You could say that Manka's experience is merely an example of how art and industry overlap in Northeast Ohio. But it's more than that. Since building the Eco-Fence, Manka has won another competition to build a fence at Shaker Town Center. Once again, Presicion Welding will be involved, since the design calls for industrial steel as well large stones and natural grasses. Manka says people are beginning to express interest in reproducing his fences for more than just public art.

Stephen Manka: And it got me thinking. Well, we have the blueprint for it. We probably could refine it. Precision could probably make it even more efficient in fabrication. So if someone did want it, it's become a product.

And with the advent of a product, comes investment and jobs. Manka's vision is representative of an overlooked segment of Northeast Ohio that holds untapped economic potential: the creative industries.

Randy Cohen: They range from museums to symphonies, theatre companies to film, architecture and advertising businesses.

Randy Cohen is vice president of research and information at the Washington-based, Americans for the Arts - an arts advocacy group. He says creative industries also include industrial designers, digital artists and art galleries. An Americans for the Arts study found that 4.3% of all U-S companies are arts-related. Cohen says tracking the creative industries could influence public policy.

Randy Cohen: Most elected leaders look through funding bills through an economic lens. They want to know how is this going to help jobs and how is this going to help businesses in our communities and what are the economic benefits?

In Northeast Ohio, nearly 5,000 arts-related businesses employ 26,000 people - people who generate income tax and who spend their income on area goods. The Cleveland Institute of Art believes more of its students could contribute to the local creative industries scene. President and CEO David Demming says whether students are majoring in fine arts or industrial arts, they need to be skillful in the art of business. Demming points to two 1972 graduates - Johns Nottingham and Spirk - whose innate business acumen led to the development of Dr. John's Toothbrush, the toothbrush with a revolving head.

David Demming: Within the first year of the company they were the largest single selling toothbrush in the United States. The following year they sold the company to Proctor and Gamble. They had four investors, a total of a million dollars. And sold it for $475 million.
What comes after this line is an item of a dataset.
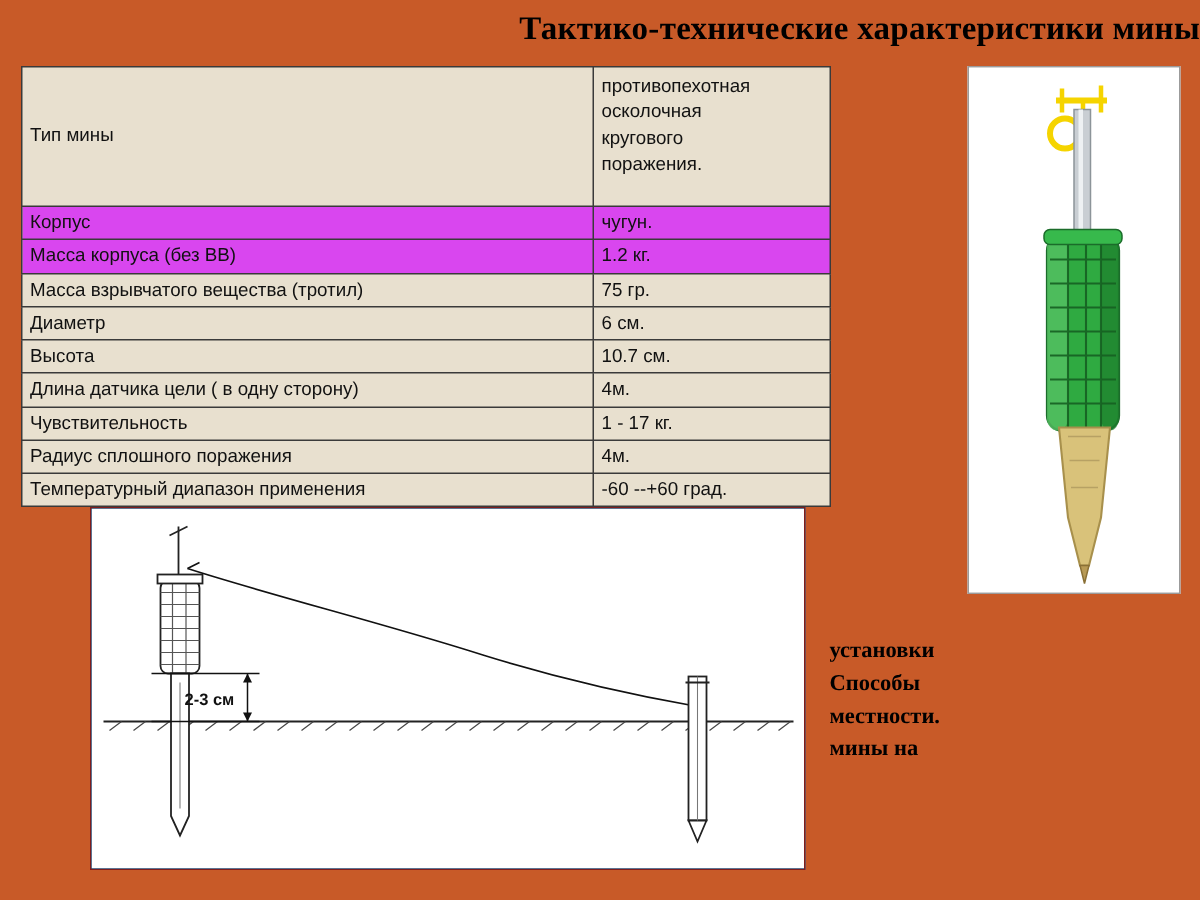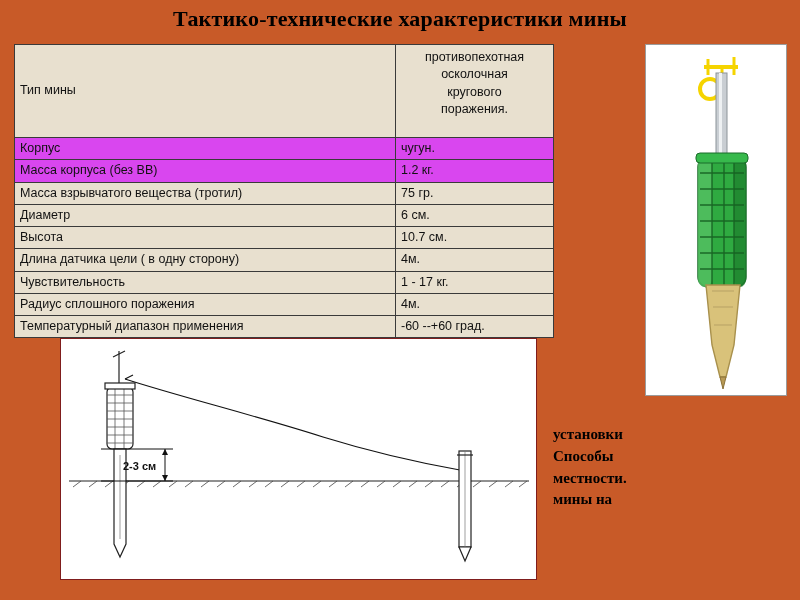"Тактико-технические характеристики мины" .slide-title { text-align: center -> right }
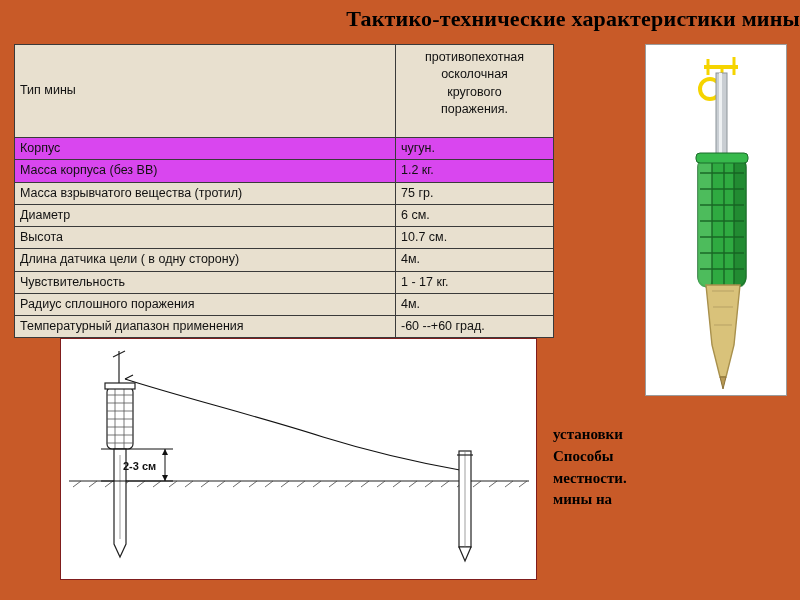"противопехотная" .spec-table tr.type-row td.value { text-align: center -> none }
They created wealth, Demming says. And not just for themselves. Nottingham Spirk Design employs 50 people, according to John Nottingham, and between the 10 companies they've spun off and ten more companies in the works an estimated 50 more people will find employment through their inventions, all based in northeast Ohio. The CIA's David Demming says it's the school's goal to keep their entrepreneurial graduates in the region.

David Demming: Up until now we've had many students like that. But they usually leave Cleveland. And what we're trying to do with our concept of a design and technology transfer center that is also an incubator is to take students that are upper division that are coming up with great ideas that could be developed to go to market and help them do that while they're still in school.

But David Moss, creative director at EDR Media in Beachwood, thinks that in addition to being transformative for the economy; the creative industries could also alter the business climate.

David Moss: The closer I get to business and business development the more I think that the businesses that are doing very well - the people that are in the roll of business development are extremely creative.

Moss says it takes bravery on the part of the artistic-types to insist on having a place at the table. But from Moss's experience, the value of creative input has more potential than many realize.

David Moss: So maybe if business professionals see more of what they do as an art, and creative professionals see more of what they do - and I think they do see it as a business, that's why there's so many that are so successful as freelancer. 'Cause they see what they do as a business asset as something that can stand alone. Then the two parties are working together.

And that, he says, opens the door for Making Change. In Cleveland, Shula Neuman, 90.3.